The event caused me to reflect on ways that people comforted us as we were awaiting our

adopted babies to come home. Our loved ones were not always sure the best way to support

us, as we all know things can go awry with adoption plans in the final hours. Even though the

same can be said for any situation, adoptions are undeniably less predictable.


Therefore, is it appropriate to have a baby shower for an adoptive mama/papa-to-be?

Adoptive parents also need support during this time. But what if something goes wrong? Will

it increase the heartbreak if others join in the celebrations? From my experience, having others

share in our thrilling news was not only welcome, it was critical.


In my book, I write about how an encouraging word from others was like a refreshment spot

along the course of a marathon. Even random encounters from strangers who cheered us on

recharged my batteries just enough to make it to the next stage. As well, our inner circle of

friends and family were supportive...sometimes when we just needed it the most.

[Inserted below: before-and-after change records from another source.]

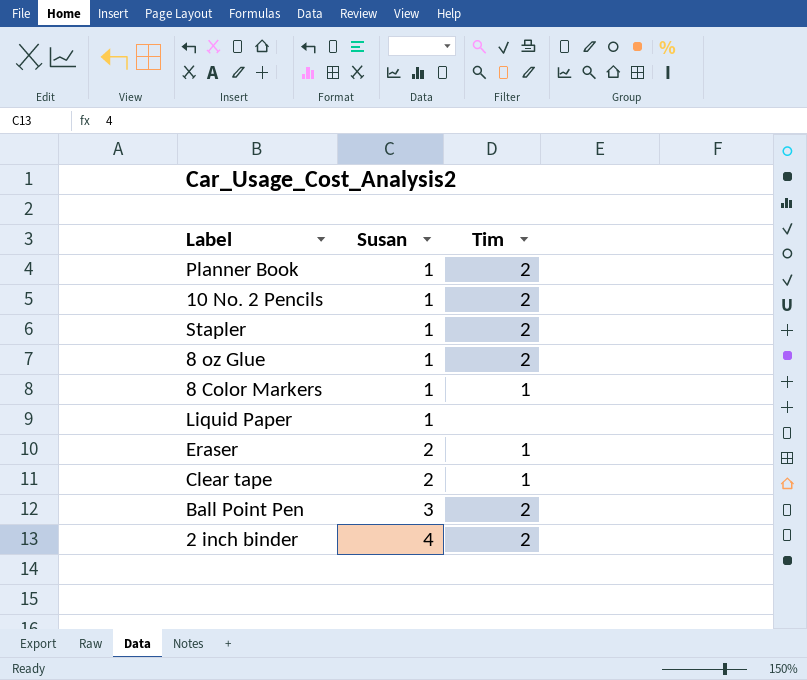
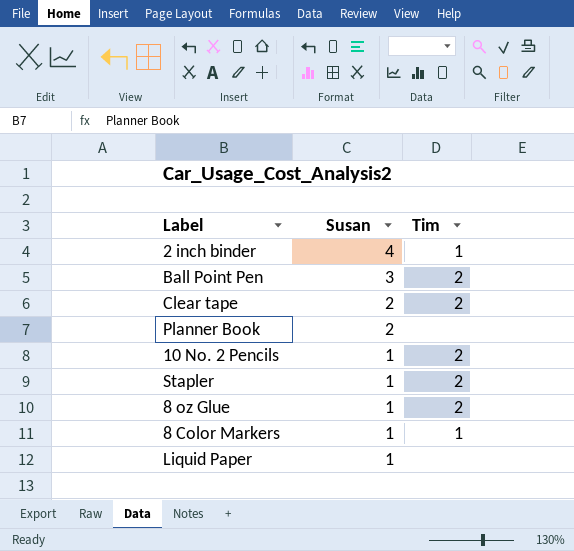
row order: Susan ascending -> Susan descending
row Eraser: 2 | 1 -> none
2 inch binder | Tim: 2 -> 1
Clear tape | Tim: 1 -> 2
Planner Book | Susan: 1 -> 2
Planner Book | Tim: 2 -> none

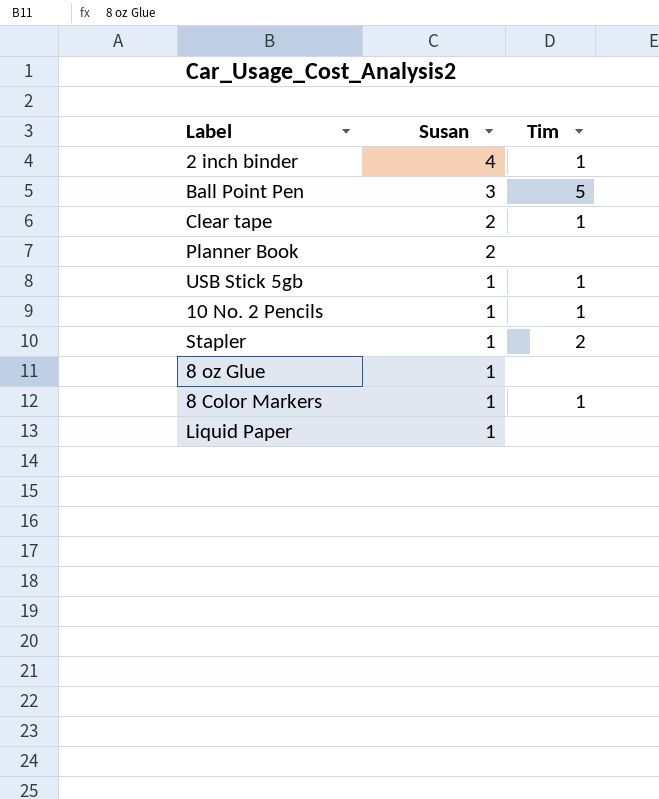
Ball Point Pen | Tim: 2 -> 5
Clear tape | Tim: 2 -> 1
row USB Stick 5gb: none -> 1 | 1
10 No. 2 Pencils | Tim: 2 -> 1
8 oz Glue | Tim: 2 -> none

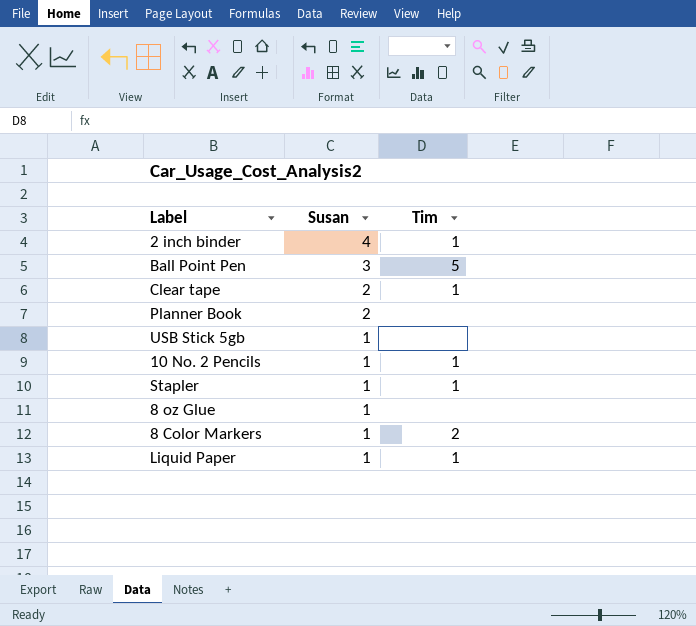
USB Stick 5gb | Tim: 1 -> none
Stapler | Tim: 2 -> 1
8 Color Markers | Tim: 1 -> 2
Liquid Paper | Tim: none -> 1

I distinctly recall returning home after one particularly frustrating day of dealing with red tape

leading up to Katja’s adoption. Such events blurred together and so I can’t recall exactly what

happened. What I do recall is coming home to discover a large parcel had been delivered to our

door. Inside were piles of clothes and accessories for a little girl sent by my sister-in-law.

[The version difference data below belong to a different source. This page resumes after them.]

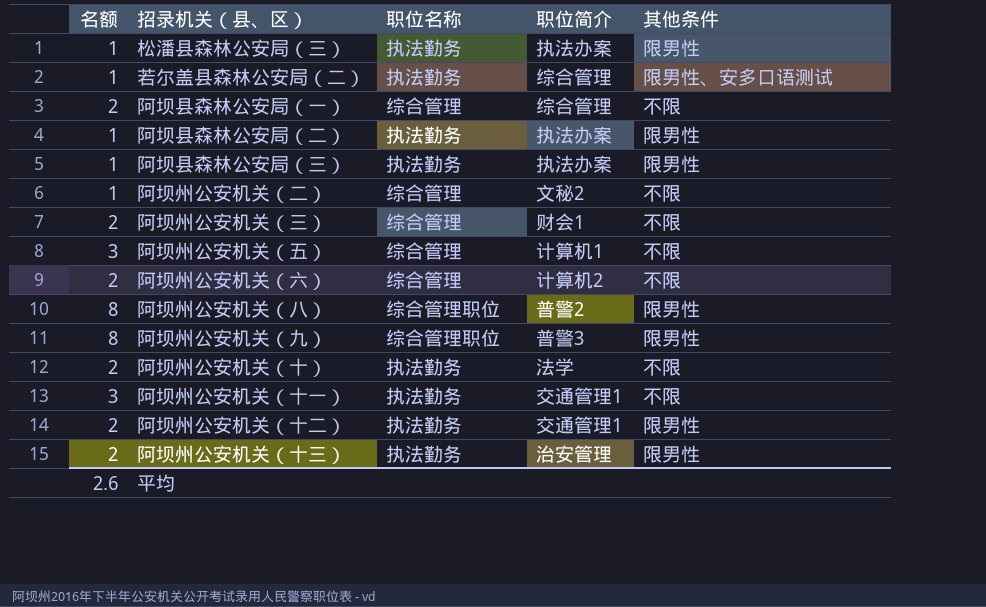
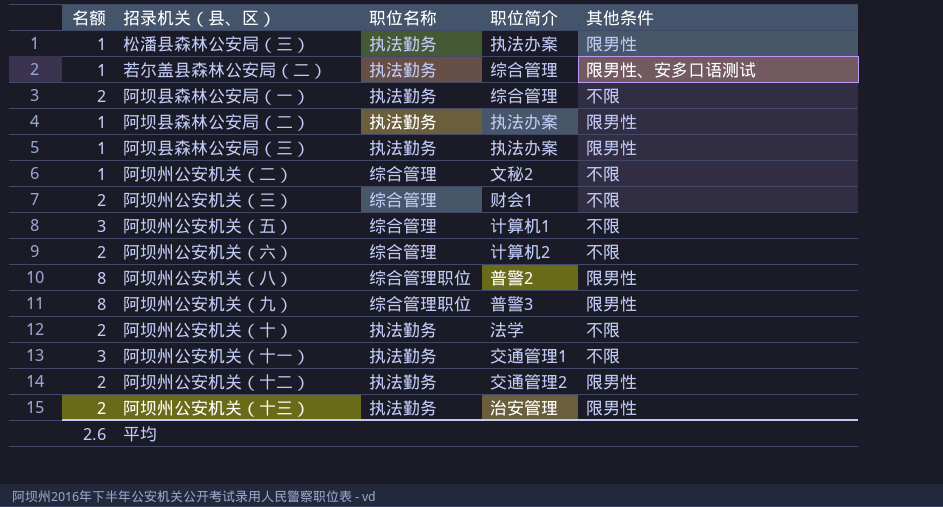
阿坝县森林公安局（一） | 职位名称: 综合管理 -> 执法勤务
阿坝州公安机关（十二） | 职位简介: 交通管理1 -> 交通管理2

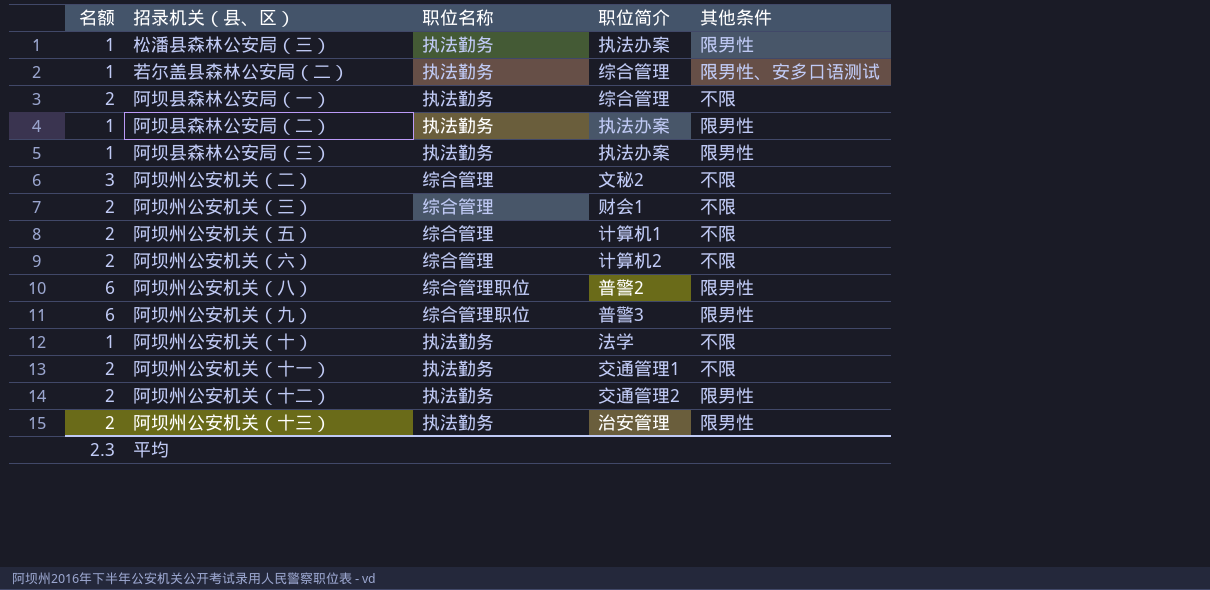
阿坝州公安机关（二） | 名额: 1 -> 3
阿坝州公安机关（五） | 名额: 3 -> 2
阿坝州公安机关（八） | 名额: 8 -> 6
阿坝州公安机关（九） | 名额: 8 -> 6
阿坝州公安机关（十） | 名额: 2 -> 1
阿坝州公安机关（十一） | 名额: 3 -> 2
平均 | 名额: 2.6 -> 2.3

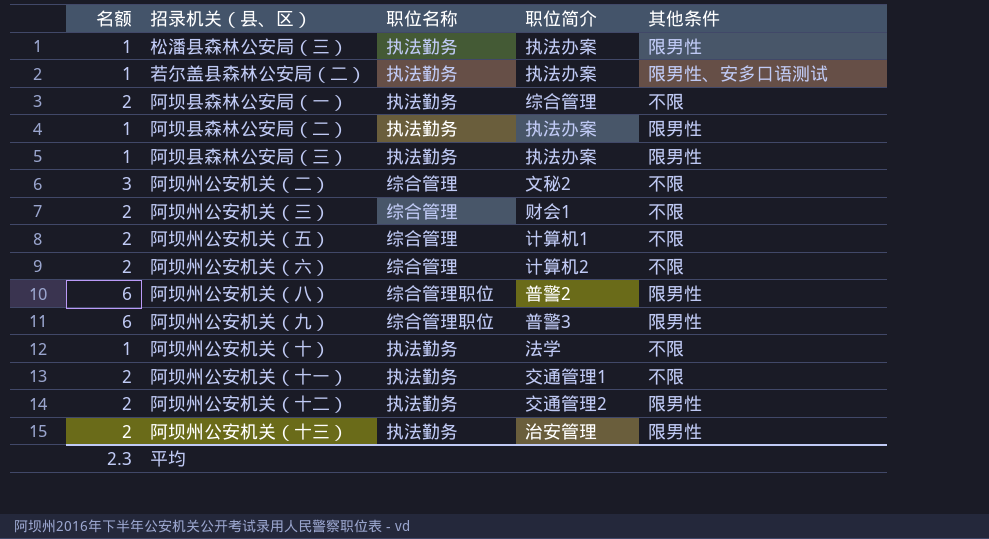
若尔盖县森林公安局（二） | 职位简介: 综合管理 -> 执法办案

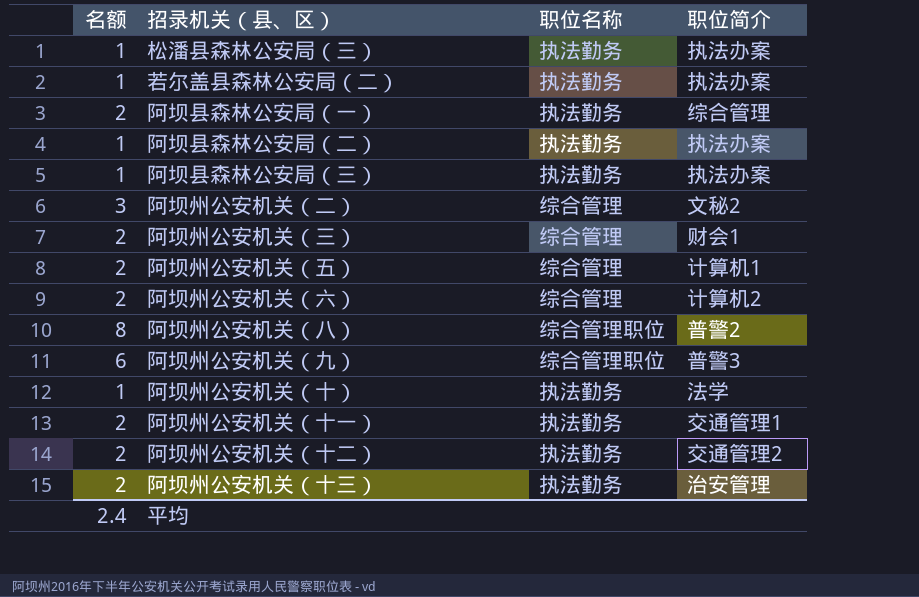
column 其他条件 | position: 5 -> none
阿坝州公安机关（八） | 名额: 6 -> 8
平均 | 名额: 2.3 -> 2.4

The contents contrasted sharply with the adoption-related red tape that had dominated my

attention throughout that particular day. Suddenly, I was like a little child at Christmas. I neatly

arranged the clothes in the living room and imagined them floating around the room, powered

by our daughter’s body and limbs. I needed that physical reminder of the true goal.


Contrary to the way I felt earlier that day, we were not on a mission to gather a dossier of legal

documents. We were on an exciting journey to bring Katja into our lives and the documents

were merely the means to that end. I received all the encouragement I needed to get through

what lay ahead the next day thanks to the support of our loving family back home.


If you are supporting someone through the pre-adoption phase, I encourage you to take cues

from the adoptive parents. If they are openly discussing plans, then I think it is appropriate for

you to celebrate the impending miracle and not shy away from it. They might need to receive

hope in the form of an inspiring word – or even a gift if appropriate for their situation - to help

them believe that their dreams will come true.